The Worldwatch Institute estimates one pound of steak from a steer raised in a feedlot costs: five pounds of grain, a whopping 2,500 gallons of water, the energy equivalent of a gallon of gasoline, and about 34 pounds of topsoil.

33 percent of our nation's raw materials and fossil fuels go into livestock destined for slaughter. In a vegan economy, only 2 percent of our resources will go to the production of food.

"It seems disingenuous for the intellectual elite of the first world to dwell on the subject of too many babies being born in the second- and third-world nations while virtually ignoring the overpopulation of cattle and the realities of a food chain that robs the poor of sustenance to feed the rich a steady diet of grain-fed meat."

---Jeremy Rifkin, author, Beyond Beef: The Rise and Fall of the Cattle Culture, and president of the Greenhouse Crisis Foundation

Lester Brown of the Overseas Development Council calculates that if Americans reduced their meat consumption by only 10 percent per year, it would free at least 12 million tons of grain for human consumption--or enough to feed 60 million people.

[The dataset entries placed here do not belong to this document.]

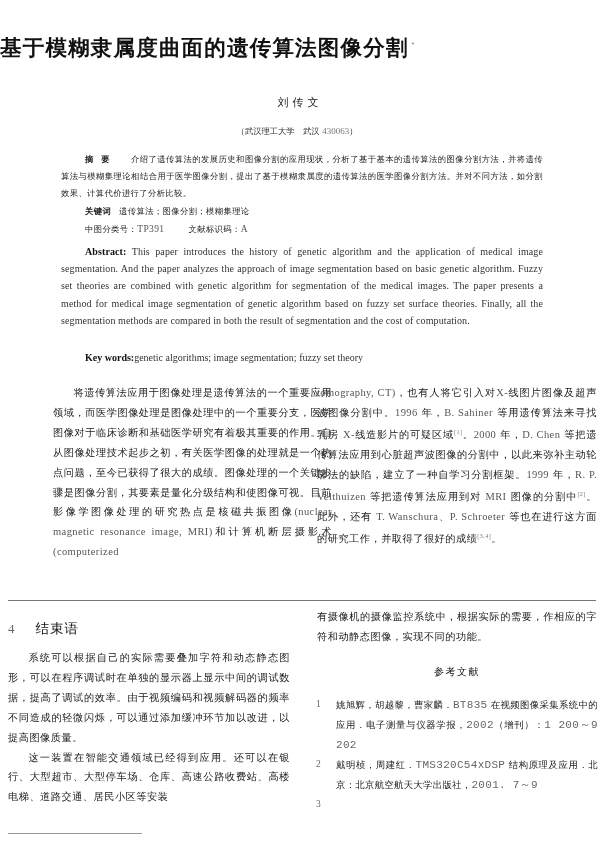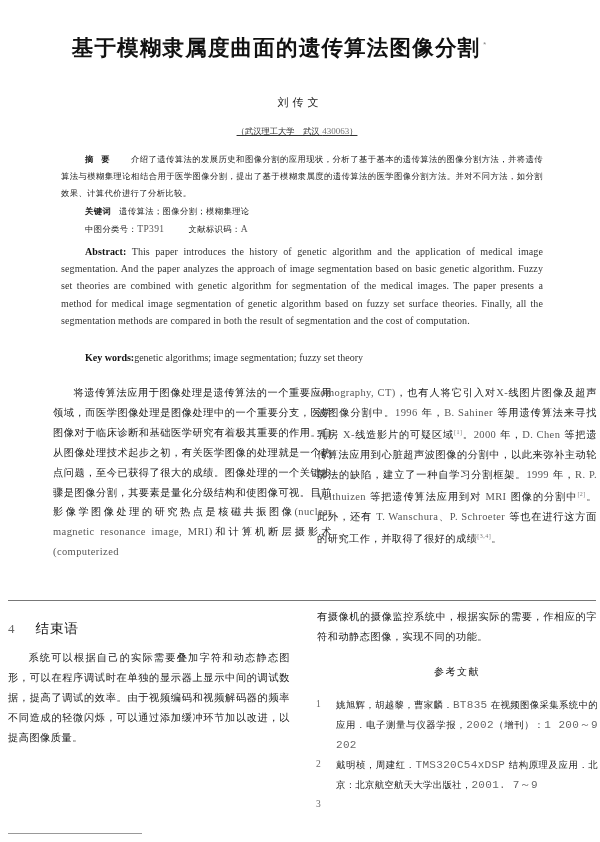--- a/index.html
+++ b/index.html
@@ -7,7 +7,7 @@
   body { position: relative; font-family: "DejaVu Sans", sans-serif; color: #1a1a1a; }
 
   .title {
-    position: absolute; top: 33px; left: 0; width: 560px; text-align: center;
+    position: absolute; top: 33px; left: 0; width: 560px; text-align: left;
     font-size: 21.5px; font-weight: bold; letter-spacing: 1.2px; color: #111;
     font-family: Liberation Mono, monospace;
   }

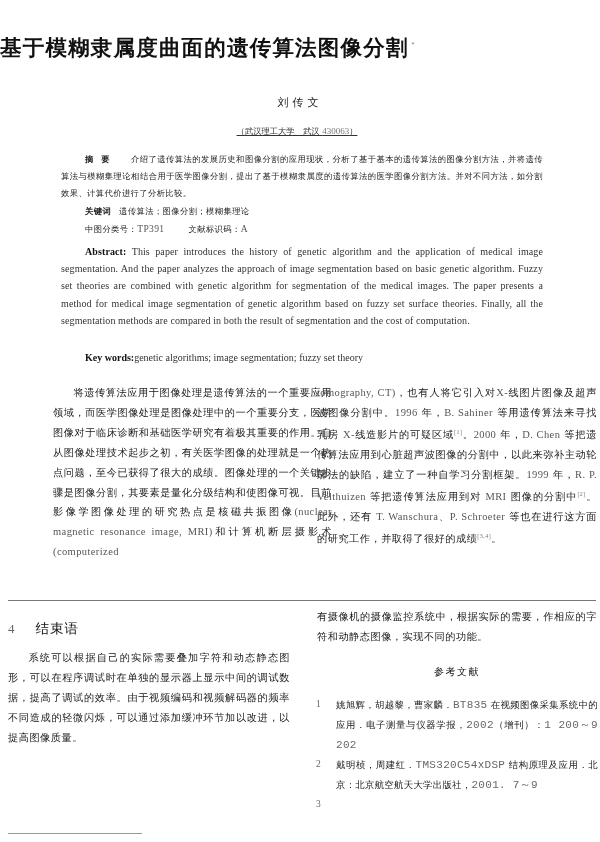--- a/index.html
+++ b/index.html
@@ -19,7 +19,7 @@
   }
   .affil {
     position: absolute; top: 126px; left: 0; width: 594px; text-align: center;
-    font-size: 8.3px; color: #333; text-decoration: underline;
+    font-size: 8.3px; color: #333;
   }
   .affil .num { font-family: "Liberation Serif", serif; color: #777; font-size: 9px; }
 

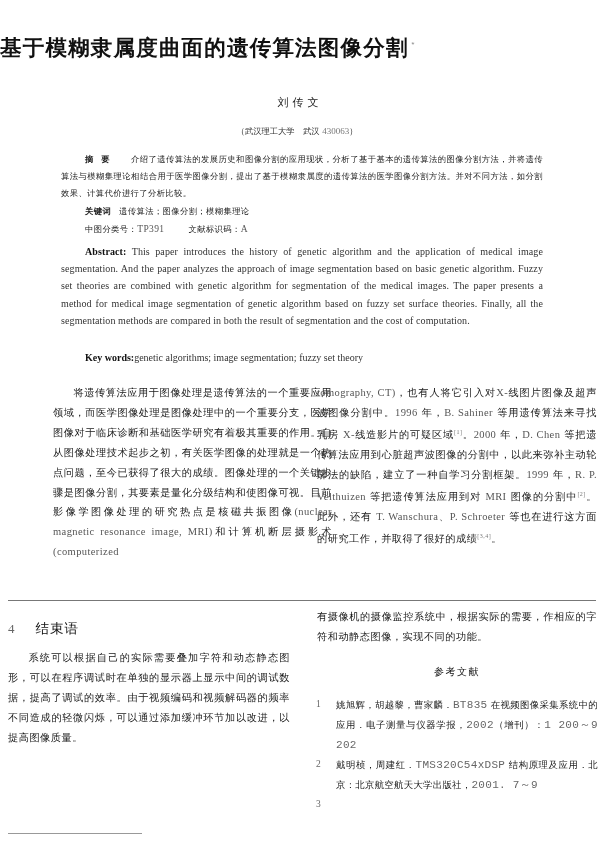--- a/index.html
+++ b/index.html
@@ -131,6 +131,7 @@
 </div>
 <div class="col" id="col-left-bot">
   <p>系统可以根据自己的实际需要叠加字符和动态静态图形，可以在程序调试时在单独的显示器上显示中间的调试数据，提高了调试的效率。由于视频编码和视频解码器的频率不同造成的轻微闪烁，可以通过添加缓冲环节加以改进，以提高图像质量。</p>
+  <p>这一装置在智能交通领域已经得到应用。还可以在银行、大型超市、大型停车场、仓库、高速公路收费站、高楼电梯、道路交通、居民小区等安装</p>
 </div>
 <div class="col" id="col-right-bot">
   <p class="noindent">有摄像机的摄像监控系统中，根据实际的需要，作相应的字符和动静态图像，实现不同的功能。</p>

no profile pic for comment author

A vegitarian future?

So "vegitarian future" what do you propose to do with domesticated species? If we don't eat beef then beef cattle will become extinct for they will have no purpose and thusly no future. In point of fact a beef cow is an ideal method of converting stuff we can't eat (grass, etc.) into things we can (Milk and meat) with the useful byproduct of material easily converted into useful biogas. Your "vegitarian future" shoots humanity in the foot! There is not enough arable land to feed us all on solely vegitarian diets and supply the biomass neccesary for fueling our penchant for travel without drasticly reducing human population (by billions). Areable land is being destroyed by saltation, erosion, pollution and desertification at a hideous rate. What do you propose we do? plow the Amazon?
Human beings are a species that have achieved an incredible ability to foster conscious symbiosis with other species, through domestication of species ranging from elephants to yeast. Yes we eat beef, but the beef needs us, and is dependant on us as we are on the cattle. What is needful is to foster responsible and ethical animal husbandry that raises animals humanely on feedstocks the animals evolved to eat. For cattle that means grass. We can't eat grass, cows can. Grass grows well in many places where men can't grow vegitables and growing wheat would destroy the topsoil. Grass and cattle build topsoil, plows give it up to the wind.
and there be the rub...Topsoil is a treasure as precious as clean water and air and we are loosing it to industrial farming and so many other factors. Without topsoil your vegitarian future is stillborn, or atre you going to keep the cattle just for manure?
So but eating animals is cruel! someone wails...I can never comprehend why some smug individuals go on about cruelty to animals when the quantity of human suffering is so vast! As if human beings were ever noted for being anything but rapacious sea apes. Yes, we have the capability to be kind, compassionate and thoughtful but seldom is it so! One takes life with every breath (sorry Jaina) and our bodies are filled with bacteria alien to our genome, how far can your Ahimsa go? Remember we are made of meat just like the cows, any grizzly bear will happily chow down on. Life eats life and always has and always will. Our symbiosis with other life forms is our salvation, if only we do it wisely and learn to waste nothing, the way our ancestors did. The Masai say the cow is sacred, yet they drink the blood of their living animals. Do you care more about cows than a Masai? I don't think you ever could...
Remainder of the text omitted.